# Hitting The Drink?



## Stan (Aug 7, 2003)

Neptune takes a dive.


----------



## pg tips (May 16, 2003)

great action shot stan, very unique. I find it really difficult to take movement shots due to the delay between pressing the shutter release and the camera actually taking the shot.


----------



## adrian (May 23, 2004)

Cool photo but where's the DRINK?


----------



## Stan (Aug 7, 2003)

Thanks Paul.









The watch didn't move at all, only the water. The watch was suspended in a glass and I let the tap run water into it.

I couldn't use flash becase of reflection so the shutter speed is a bit long.

I waited until the watch was almost submerged and pressed the release...... shutter and focusing lag, as always.

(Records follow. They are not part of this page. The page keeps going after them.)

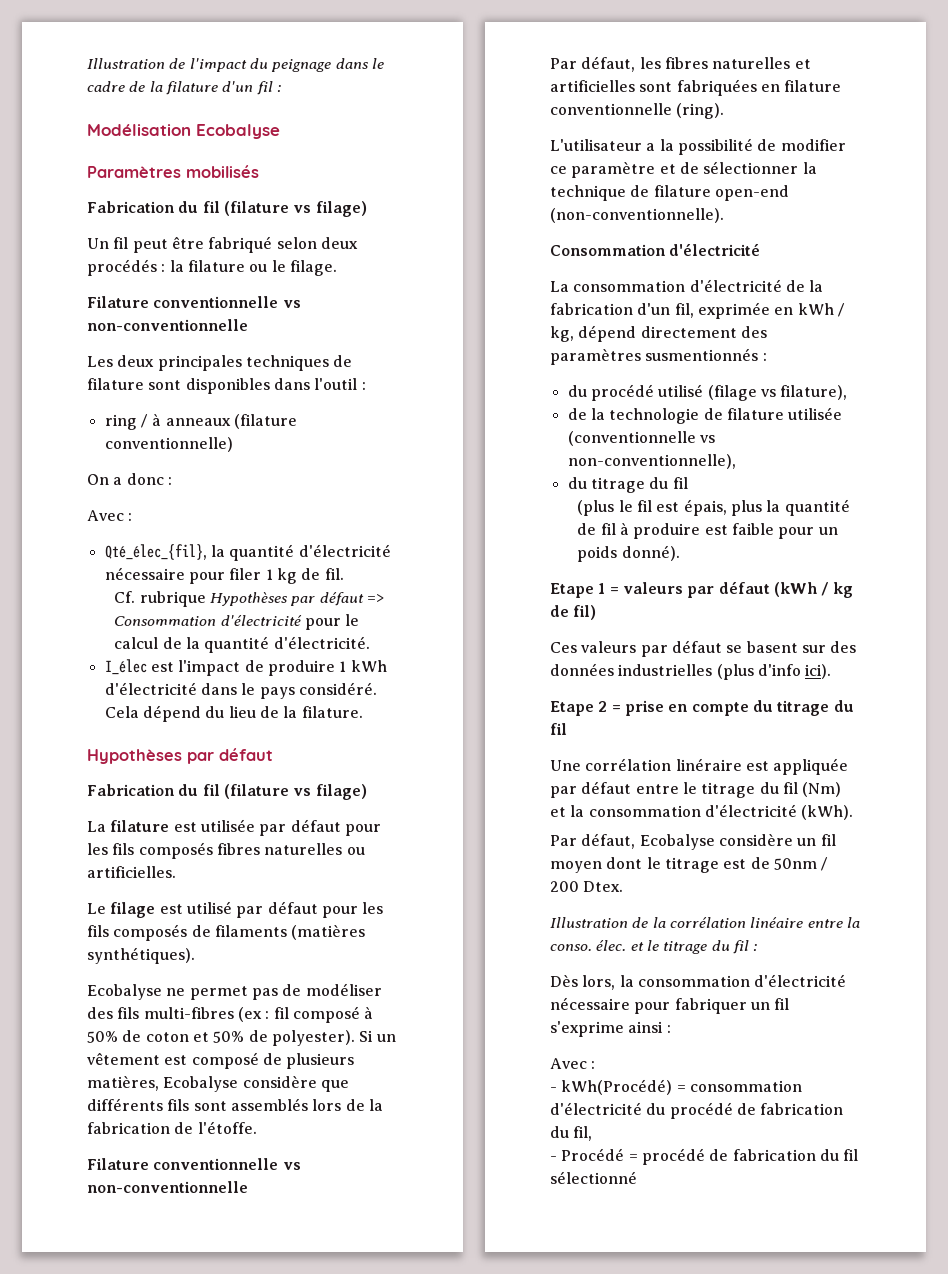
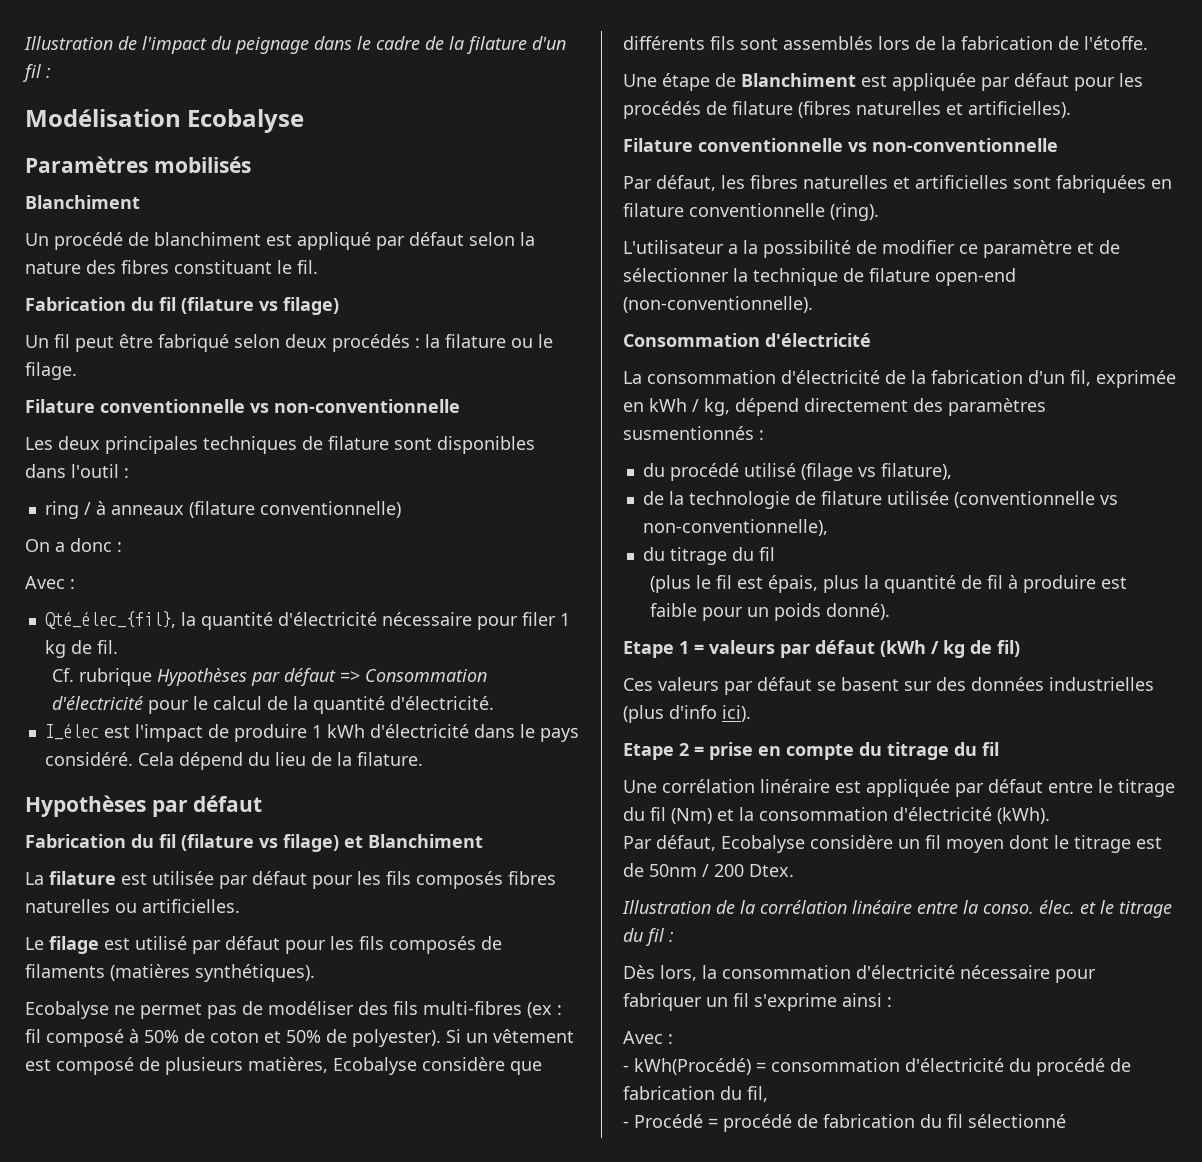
  Paramètres mobilisés
+ Blanchiment
+ Un procédé de blanchiment est appliqué par défaut selon la nature des fibres constituant le fil.
  Cela dépend du lieu de la filature.
  Hypothèses par défaut
- Fabrication du fil (filature vs filage)
+ Fabrication du fil (filature vs filage) et Blanchiment
+ Une étape de Blanchiment est appliquée par défaut pour les procédés de filature (fibres naturelles et artificielles).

Got it half submerged in the end.









I don't like water near cameras, shan't do much of these.


----------



## Stan (Aug 7, 2003)

Adrian,

It's going down my throat as we speak.
















I might take a picture.


----------



## adrian (May 23, 2004)

Phew.







For a moment I belived you dripped the watch in beer.


----------



## AlexR (May 11, 2003)

Cool pic Stan


----------



## Stan (Aug 7, 2003)

Thanks Alex.









I was messing about again.


----------



## AlexR (May 11, 2003)

Messing is good


----------



## Roy (Feb 23, 2003)

Nice one Stan. The water looks very murky, I hope you have a water filter.


----------



## Stan (Aug 7, 2003)

Roy,

I've got used to water like this with Severn Trent.
















I'll adjust the white balance next time.


----------